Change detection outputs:
⁂

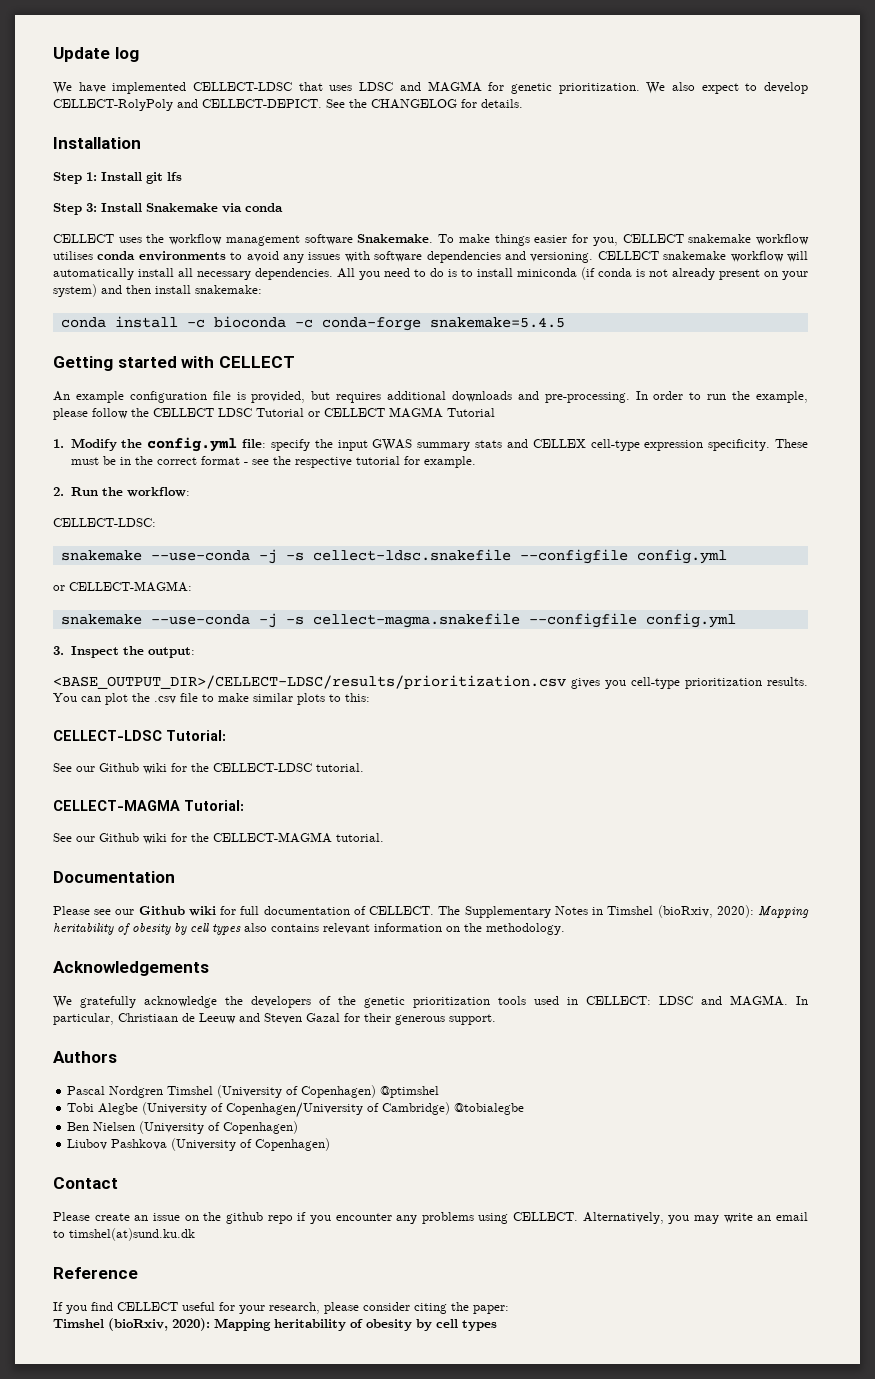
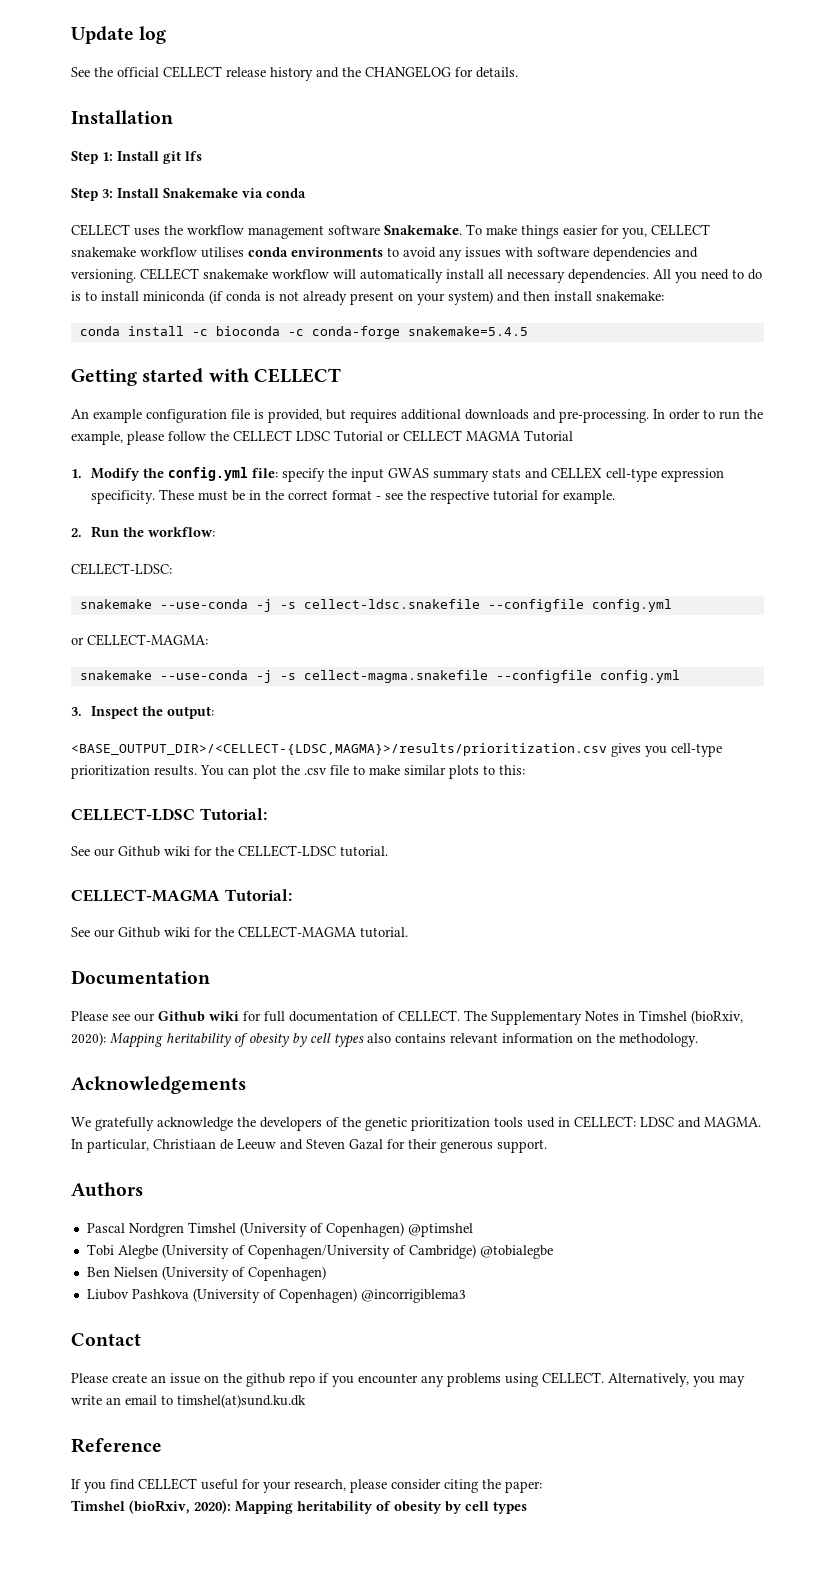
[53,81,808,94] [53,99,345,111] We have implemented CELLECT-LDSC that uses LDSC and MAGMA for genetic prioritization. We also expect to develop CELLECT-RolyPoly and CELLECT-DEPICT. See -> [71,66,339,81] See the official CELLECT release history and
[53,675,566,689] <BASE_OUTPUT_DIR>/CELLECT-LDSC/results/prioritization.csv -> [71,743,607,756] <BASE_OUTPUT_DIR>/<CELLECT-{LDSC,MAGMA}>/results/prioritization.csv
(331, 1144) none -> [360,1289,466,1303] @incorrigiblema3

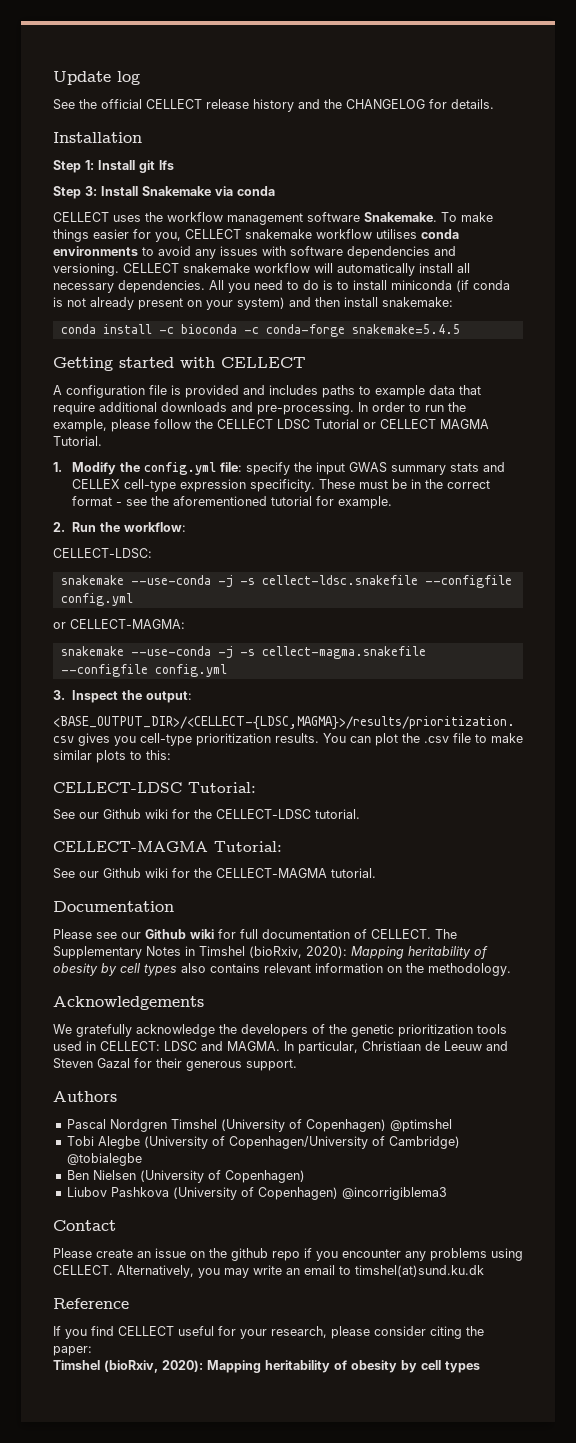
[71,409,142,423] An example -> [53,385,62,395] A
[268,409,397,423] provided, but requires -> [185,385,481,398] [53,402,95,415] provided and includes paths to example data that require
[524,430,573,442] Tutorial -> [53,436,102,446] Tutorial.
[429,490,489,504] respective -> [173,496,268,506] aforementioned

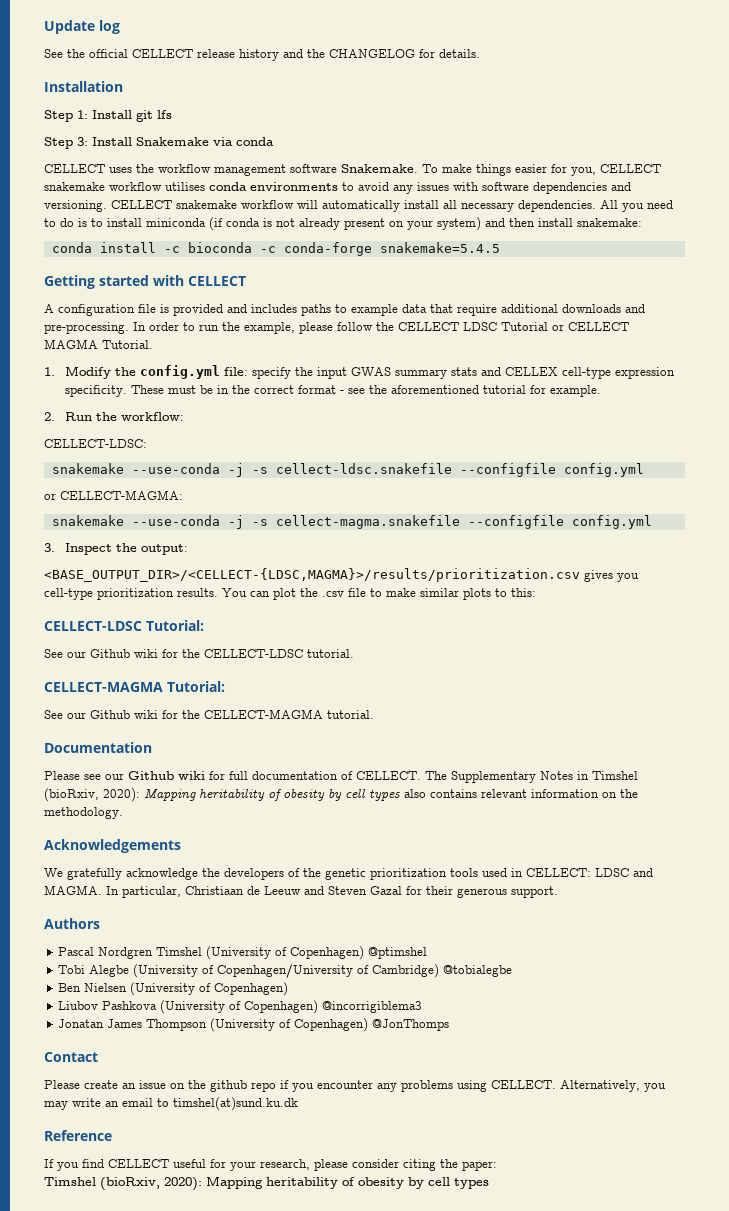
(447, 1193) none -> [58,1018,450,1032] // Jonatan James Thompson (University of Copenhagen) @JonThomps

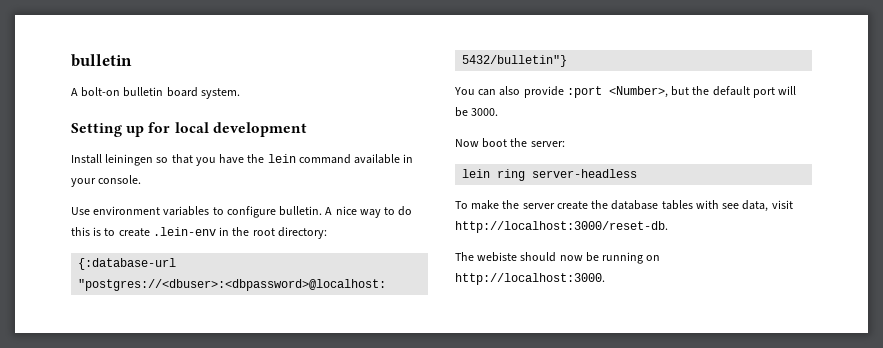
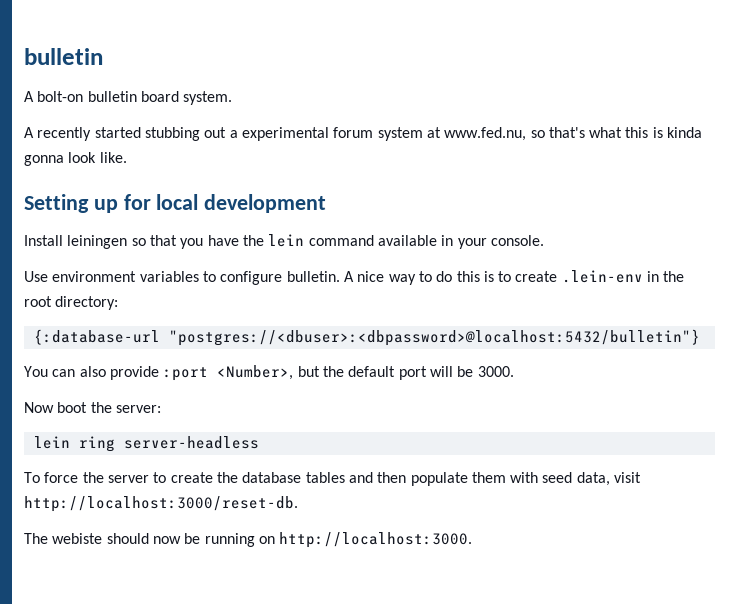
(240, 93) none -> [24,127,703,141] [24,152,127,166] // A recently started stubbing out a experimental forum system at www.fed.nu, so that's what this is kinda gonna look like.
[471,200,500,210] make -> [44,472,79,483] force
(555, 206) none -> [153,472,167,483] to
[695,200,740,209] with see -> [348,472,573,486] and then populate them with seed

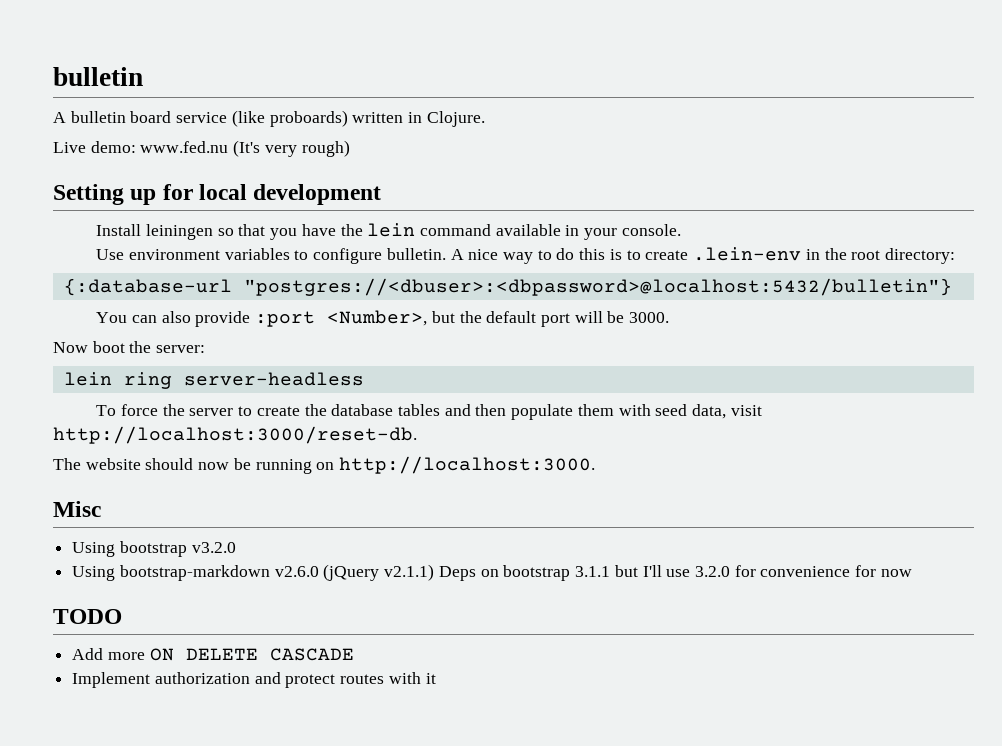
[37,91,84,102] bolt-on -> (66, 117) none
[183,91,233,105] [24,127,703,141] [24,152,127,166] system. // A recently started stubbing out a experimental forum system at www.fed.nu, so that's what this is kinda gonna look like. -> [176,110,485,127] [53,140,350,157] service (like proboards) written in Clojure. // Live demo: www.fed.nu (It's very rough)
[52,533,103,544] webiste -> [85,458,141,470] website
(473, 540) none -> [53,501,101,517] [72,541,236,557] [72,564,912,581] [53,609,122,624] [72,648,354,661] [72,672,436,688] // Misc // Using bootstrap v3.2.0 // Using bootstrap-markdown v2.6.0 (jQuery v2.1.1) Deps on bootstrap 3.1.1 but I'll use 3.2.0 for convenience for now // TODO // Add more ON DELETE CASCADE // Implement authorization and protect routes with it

⁂

Problem to work on: Which lines above include "look"? Show each of them by copying it.

Written answer:
(240, 93) none -> [24,127,703,141] [24,152,127,166] // A recently started stubbing out a experimental forum system at www.fed.nu, so that's what this is kinda gonna look like.
[183,91,233,105] [24,127,703,141] [24,152,127,166] system. // A recently started stubbing out a experimental forum system at www.fed.nu, so that's what this is kinda gonna look like. -> [176,110,485,127] [53,140,350,157] service (like proboards) written in Clojure. // Live demo: www.fed.nu (It's very rough)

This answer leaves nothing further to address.